Todos aquellos que quieran destruir su relación con Liu’er merecen morir.
“En este mundo, solo yo te trato con sinceridad y cariño. Los demás tienen sus propios planes; nunca te tratarán bien de verdad”. Al escuchar esto, la Señora Marqués se quedó sin aliento.
Xu Liu’er se mordió el labio. Con voz temblorosa, dijo: “Hijo mío, ¿por qué tiene que llegar las cosas a este punto?”
Sus padres ya habían fallecido; aparte de Xie Zhongzhi, realmente no tenía familiares… Su hijo acababa de regresar, ¿cómo podía irse?
Al ver su expresión, Xie Zhongzhi sonrió ligeramente y continuó hablando con voz suave. Su actitud seguía siendo firme.

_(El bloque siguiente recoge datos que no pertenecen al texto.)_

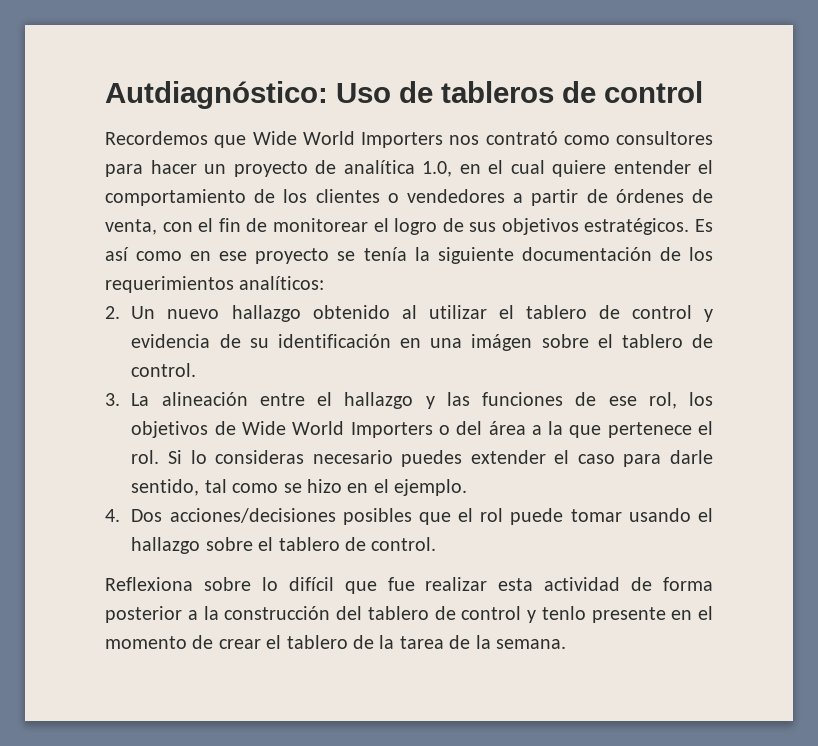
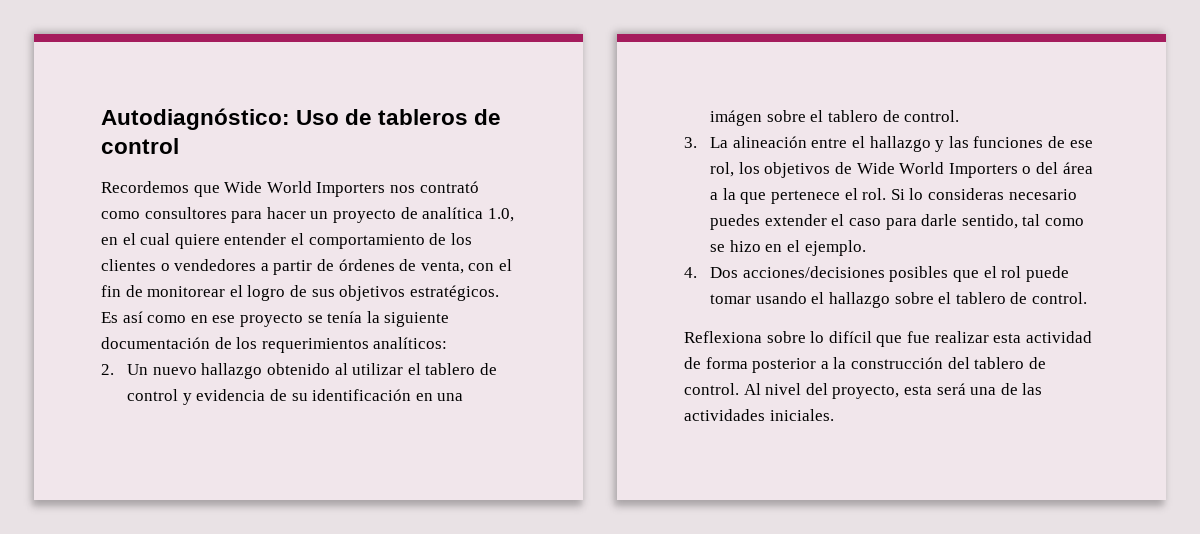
- Autdiagnóstico: Uso de tableros de control
+ Autodiagnóstico: Uso de tableros de control
- Reflexiona sobre lo difícil que fue realizar esta actividad de forma posterior a la construcción del tablero de control y tenlo presente en el momento de crear el tablero de la tarea de la semana.
+ Reflexiona sobre lo difícil que fue realizar esta actividad de forma posterior a la construcción del tablero de control. Al nivel del proyecto, esta será una de las actividades iniciales.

La Señora Marqués cerró los ojos con fuerza, luchando internamente. Finalmente, habló lentamente:
“Está bien, ya que insistes tanto, te haré caso. En tres días, dejará la Residencia del Marqués”.
Al escuchar esto, Xie Zhongzhi se relajó inmediatamente.
Se inclinó y dijo: “Gracias, madre. Me retiro”.
Después de que Xie Zhongzhi se fue, la Señora Marqués suspiró profundamente junto a la ventana.
No sabía qué tipo de hechizo había usado Xu Liu’er sobre Xie Zhongzhi para hacerlo tan devoto hacia ella.
En cuanto a talento y apariencia, ¿en qué aspecto Qiu Yueli era inferior a Xu Liu’er?
Bueno, la Señora Marqués suspiró de nuevo y ordenó a la nodriza Kang:
“Envía a algunas personas para que preparen rápidamente esa casa en el este de la ciudad que me acompañó al matrimonio. Dile a Yueli que se mude allí mañana por la noche”.
“Tampoco podemos retrasar más su boda. Después de haber visto a tantas familias, que elija rápidamente a uno de ellos”.
“El joven Zhang y el joven Li son buenos candidatos; que elija entre los dos”.
La nodriza Kang asintió: “Sí, señora”.
La Señora Marqués se frotó la frente dolorida.
Ninguno de esos hijos la dejaba tranquila.
En el Patio Yueling, al ver a la nodriza Kang con expresión sombría, Qiu Yueli sintió un mal presentimiento.
Se levantó rápidamente, sonriendo: “Nodriza Kang, ¿por qué has venido? ¿Tiene mi tía algún encargo para mí?”
La nodriza Kang no perdió tiempo en formalidades y le transmitió directamente las órdenes de la Señora Marqués.
Al escucharlo, Qiu Yueli se sintió aturdida, sin poder hablar durante un rato.
Después de un tiempo, recuperó el sentido y negó con la cabeza: “No, eso es imposible. ¿Cómo podría mi tía hacer algo así?”
Con la mirada vacía, Qiu Yueli dijo: “Tengo que ir a ver a mi tía. Tengo que preguntarle claramente”.
“Señorita, no necesita ir”, dijo la nodriza Kang fríamente. “La señora no está discutiendo contigo, sino informándote de que deberías empacar tus cosas pronto, ya que te irás mañana por la tarde”.
El corazón de Qiu Yueli se encogió, y las lágrimas comenzaron a caer como perlas rotas.
¿Cómo pudo llegar las cosas a este punto…?
Ayer todo estaba bien…
Si se quedaba en la Residencia del Marqués, sería considerada la sobrina política de la familia Xie, y todos en la Capital la tratarían con respeto.
Pero ahora que la echaban, ¿cómo podría sobrevivir en el futuro?